If U will update system package selinux-policy-targeted during postinstall stage it tries to apply default qmail context (and many other), but such context is already exists (semodule -l | grep plesk). So there is policy conflict and selinux-policy-targeted skip qmail context installation, note all another policy are installed well.
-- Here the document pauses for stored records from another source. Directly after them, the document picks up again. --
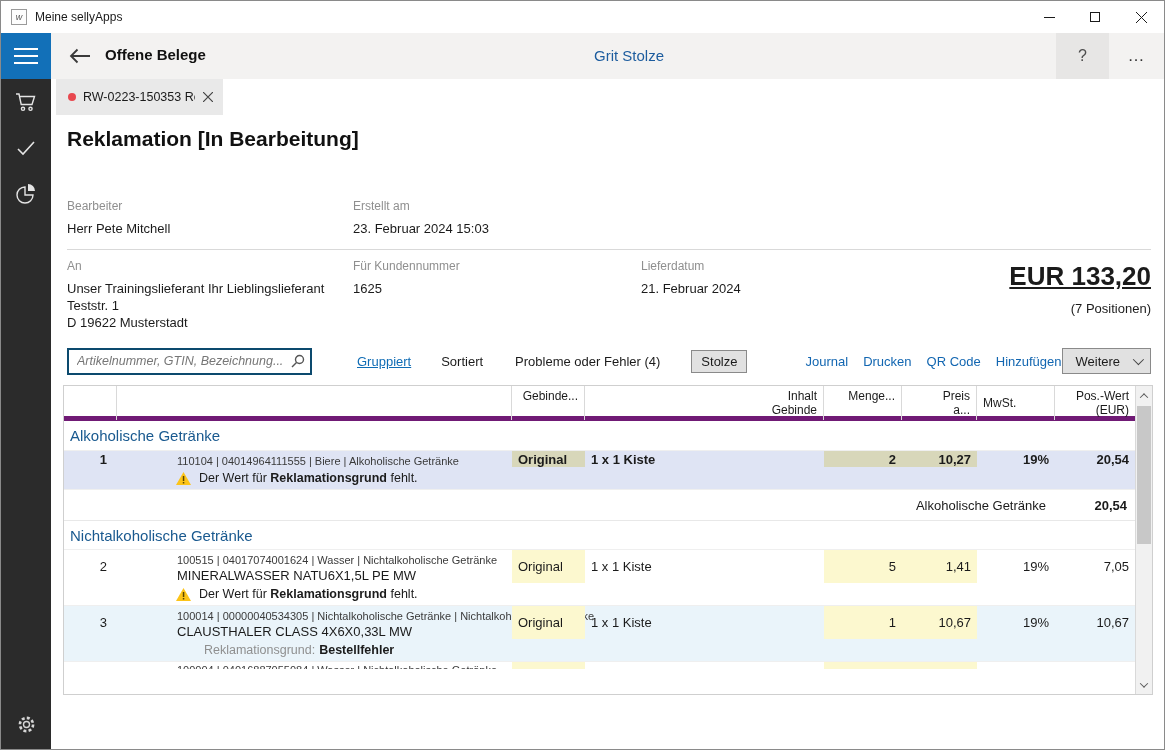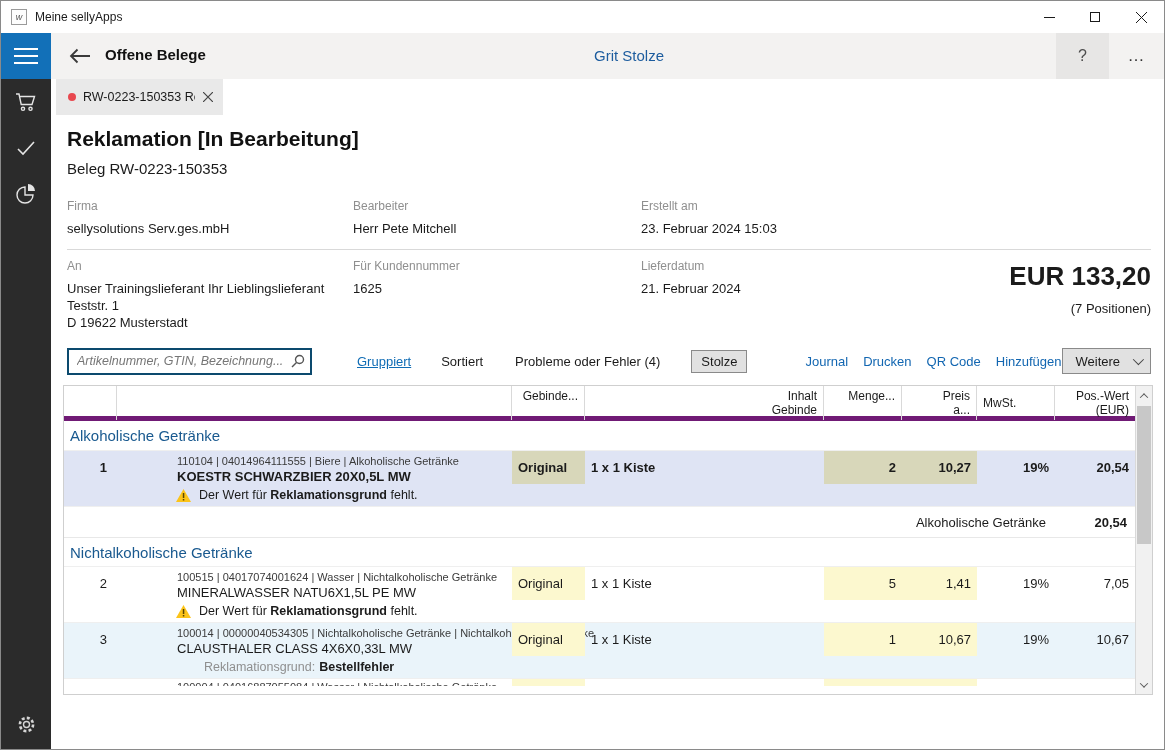"Beleg RW-0223-150353" div.doc-ref { html: <div>Beleg RW-0223-150353</div> -> none }
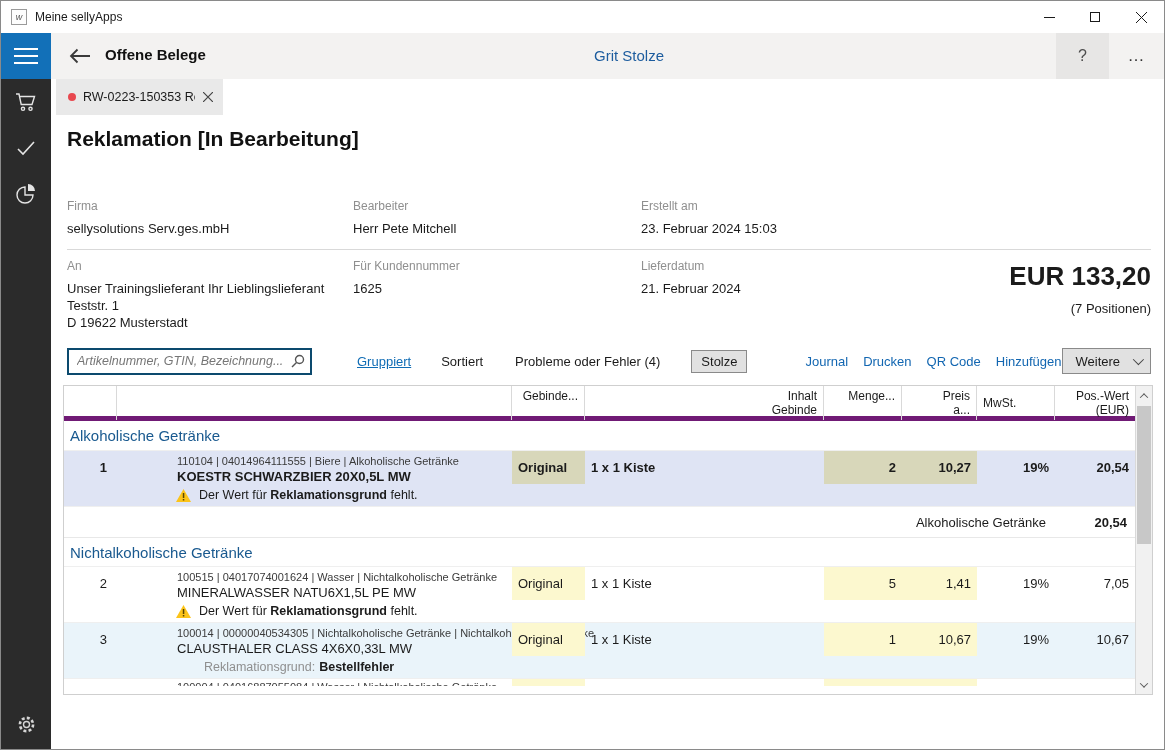"Firma" div { html: <div> <div>Firma</div> <div>sellysolutions Serv.ges.mbH</div> </div> -> none }
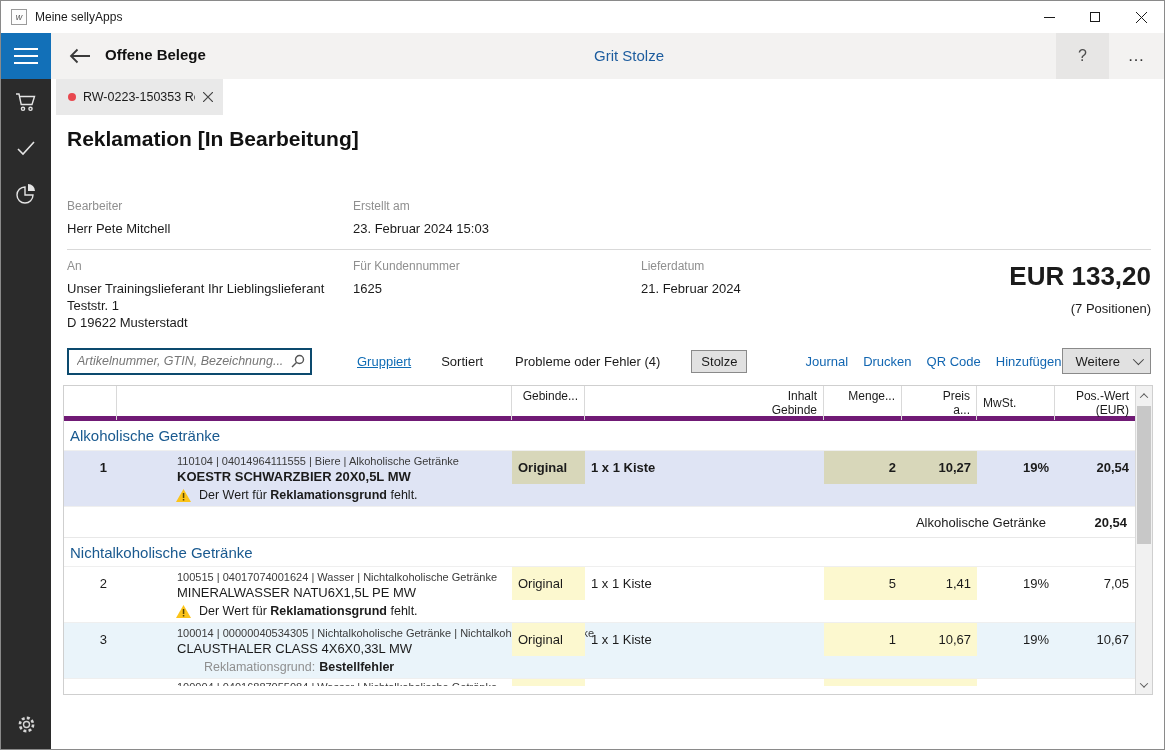"EUR 133,20" .total-amount { text-decoration: none -> underline }
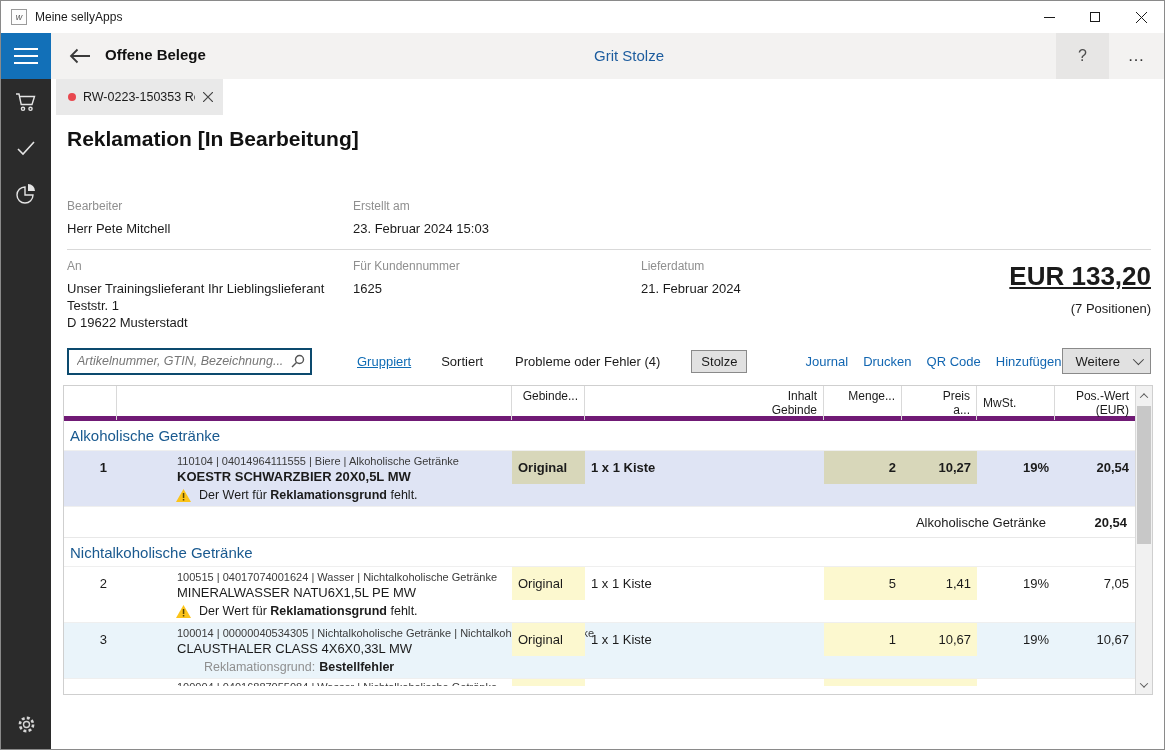"KOESTR SCHWARZBIER 20X0,5L MW" div.iname { html: <div>KOESTR SCHWARZBIER 20X0,5L MW</div> -> none }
[root@a10-52-42-34 targeted]# semodule -i qmail.pp.bz2 -s targeted
/etc/selinux/targeted/contexts/files/file_contexts: Multiple different specifications for /var/qmail/queue(/.*)? (system_ubject_r:qmail_spool_t:s0 and system_ubject_r:mail_spool_t:s0).
/etc/selinux/targeted/contexts/files/file_contexts: Multiple different specifications for /var/qmail/control(/.*)? (system_ubject_r:qmail_etc_t:s0 and system_ubject_r:etc_mail_t:s0).
/etc/selinux/targeted/contexts/files/file_contexts: Multiple different specifications for /var/qmail/bin/tcp-env (system_ubject_r:qmail_tcp_env_exec_t:s0 and system_ubject_r:sendmail_exec_t:s0).
/etc/selinux/targeted/contexts/files/file_contexts: Multiple different specifications for /var/qmail/bin/qmail-smtpd (system_ubject_r:qmail_smtpd_exec_t:s0 and system_ubject_r:sendmail_exec_t:s0).
/etc/selinux/targeted/contexts/files/file_contexts: Invalid argument
libsemanage.semanage_install_active: setfiles returned error code 1.
/etc/selinux/targeted/contexts/files/file_contexts: Multiple different specifications for /var/qmail/queue(/.*)? (system_ubject_r:qmail_spool_t:s0 and system_ubject_r:mail_spool_t:s0).
/etc/selinux/targeted/contexts/files/file_contexts: Multiple different specifications for /var/qmail/control(/.*)? (system_ubject_r:qmail_etc_t:s0 and system_ubject_r:etc_mail_t:s0).
/etc/selinux/targeted/contexts/files/file_contexts: Multiple different specifications for /var/qmail/bin/tcp-env (system_ubject_r:qmail_tcp_env_exec_t:s0 and system_ubject_r:sendmail_exec_t:s0).
/etc/selinux/targeted/contexts/files/file_contexts: Multiple different specifications for /var/qmail/bin/qmail-smtpd (system_ubject_r:qmail_smtpd_exec_t:s0 and system_ubject_r:sendmail_exec_t:s0).
/etc/selinux/targeted/contexts/files/file_contexts: Invalid argument
libsemanage.semanage_install_active: setfiles returned error code 1.
semodule: Failed!
[root@a10-52-42-34 targeted]# echo $?
1
[root@a10-52-42-34 targeted]#

[root@a10-52-42-34 targeted]# semodule -l | egrep "plesk|qmail"
plesk 9.5.4 <<< incrrorect policy are not applied
[root@a10-52-42-34 targeted]#

So warnings just show that properly plesk-selinux contexts are not rewriten.